|Reviews for Southern Fried Jigen|
| Guest chapter 4 . 2/23/2013
i like crazy southern jigen! but where is the rest of the story?
| Disco Ant chapter 4 . 1/22/2012
Jigen is now ruined forever. And I seriously don't think I can ever go to or see a KFC again without laughing. He's like Colonel Foghorn Jigen. I shall go there and eat my drumsticks in his honor and glory and all of that.
The mistreatment of Goemon is awesome, though. The girly loser deserves it.
Haha, Zak should see Goemon as a girl and hit on him all the time while Aaron and Nick watch in confusion and disgust. And when they use the voice box even the ghosts are like "He's a man!"
| Disco Ant chapter 2 . 10/25/2011
I wonder how people can live in Louisiana with the weather and all the bugs and critters. I'd die of heat stroke while running from a pack of giant spiders.
So, does Lupin's Southern accent have a hint of French and Japanese accents as well? I must know. I've also been sitting here for the last five minutes wondering what a sear sucker suit is. Eww, Southern Jigen. That scares me... And now I'm picturing Goemon dressed as Daisy Duke.
Jigen should jump into his super hero outfit and fight those who are taking his stuff. With awesome action scenes and Sexy Adventure playing in the background. Motion picture materials! And then Jigen said "Yahoo!" and my image of him as a super hero shattered. Sigh.
Whiny Goemon is awesome, though. A lot better than whiny Jigen. Goemon could be The Whinerator and whine his enemies to death. And Jigen could yell "Yahoo!" over and over and fall farther into the depths of obscurity. And Fujiko could enter into this story and ruin everything. :D
| Disco Ant chapter 1 . 10/25/2011
Still can't remember how I wanted to review these. :( And so, I shall ramble.
I want to go to Gettysburg and hunt ghosts. Jigen's life could have been fulfilled if he had done just that. But no, he has turn into retard special Jigen and then whine like a stupid brat.
Goemon will win the Random House Sweepstakes. He'll kill himself so he can face off with Ed McMahon and demand to know why he wasn't chosen to win. And Ed will be scared so he'll tell Goemon that he's won and that his money is at Gettysburg. And then Jigen will go there and hunt him. It's a neverending circle!
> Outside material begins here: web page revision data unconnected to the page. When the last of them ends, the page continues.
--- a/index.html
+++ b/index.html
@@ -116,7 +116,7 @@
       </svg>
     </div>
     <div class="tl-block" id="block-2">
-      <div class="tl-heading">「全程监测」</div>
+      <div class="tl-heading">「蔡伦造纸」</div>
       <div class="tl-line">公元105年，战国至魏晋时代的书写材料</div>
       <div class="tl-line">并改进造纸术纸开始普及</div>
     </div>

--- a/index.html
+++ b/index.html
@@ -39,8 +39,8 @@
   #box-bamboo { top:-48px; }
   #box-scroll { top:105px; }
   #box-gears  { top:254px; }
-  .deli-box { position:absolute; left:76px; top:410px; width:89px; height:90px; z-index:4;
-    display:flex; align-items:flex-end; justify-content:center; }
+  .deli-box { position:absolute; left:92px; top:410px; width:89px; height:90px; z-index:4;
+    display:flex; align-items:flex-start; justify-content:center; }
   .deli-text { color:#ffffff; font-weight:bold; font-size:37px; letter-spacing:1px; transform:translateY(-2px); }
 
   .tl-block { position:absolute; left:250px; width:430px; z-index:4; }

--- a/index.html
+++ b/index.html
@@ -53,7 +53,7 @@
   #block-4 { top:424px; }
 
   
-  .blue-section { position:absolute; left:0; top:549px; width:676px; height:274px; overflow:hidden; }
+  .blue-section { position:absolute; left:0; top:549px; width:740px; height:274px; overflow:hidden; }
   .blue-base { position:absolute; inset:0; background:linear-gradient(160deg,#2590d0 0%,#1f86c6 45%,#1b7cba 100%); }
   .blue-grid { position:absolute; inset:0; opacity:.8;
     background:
Gasp! Louisiana has ghosts, too! And Cajun food, of which I can eat very little of! Louisiana reminds me of Popeye's chicken.
And now, to review your chapter. -clears throat and adjusts glasses- The didactic of the connotation I found very denouement, although, the personification of the main characters metaphoric parable was quite scrumptious. Whereas, the setting of the...
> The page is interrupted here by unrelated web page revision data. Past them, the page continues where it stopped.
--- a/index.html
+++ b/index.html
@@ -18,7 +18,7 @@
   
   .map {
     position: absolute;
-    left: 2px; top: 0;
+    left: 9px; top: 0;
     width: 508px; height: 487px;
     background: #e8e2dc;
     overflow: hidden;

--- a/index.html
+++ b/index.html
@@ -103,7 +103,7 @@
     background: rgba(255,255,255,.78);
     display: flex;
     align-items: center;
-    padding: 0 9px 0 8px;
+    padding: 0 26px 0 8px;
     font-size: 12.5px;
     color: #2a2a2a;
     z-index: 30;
| Intoxicated Gnu chapter 3 . 10/22/2011
Flower shops and assassins? Dat's kwazy!
You can't go one chapter without stomping on a poor maiden's heart, can you? (I can't think of any other word for him. Sorry, Goemon!)
I'd blather on further about how amazing/stupid/scary/etc. this story is, but I gotta get me some gumbo. Away!
| Intoxicated Gnu chapter 2 . 10/5/2011
Is that a hint? Huh? Nah, I'm probably imagining things 'cause I'm conceited. This Jigen backstory makes more sense than anything that's been in any of the animated stuff, I'm pretty sure. Well, it also explains the animated stuff. So in other words, this is completely canon while still being something that wouldn't be in the official stuff. Clearly, this is the work of a genius. I can't wait to see how Goemon grows, after you crushed his dreams and all.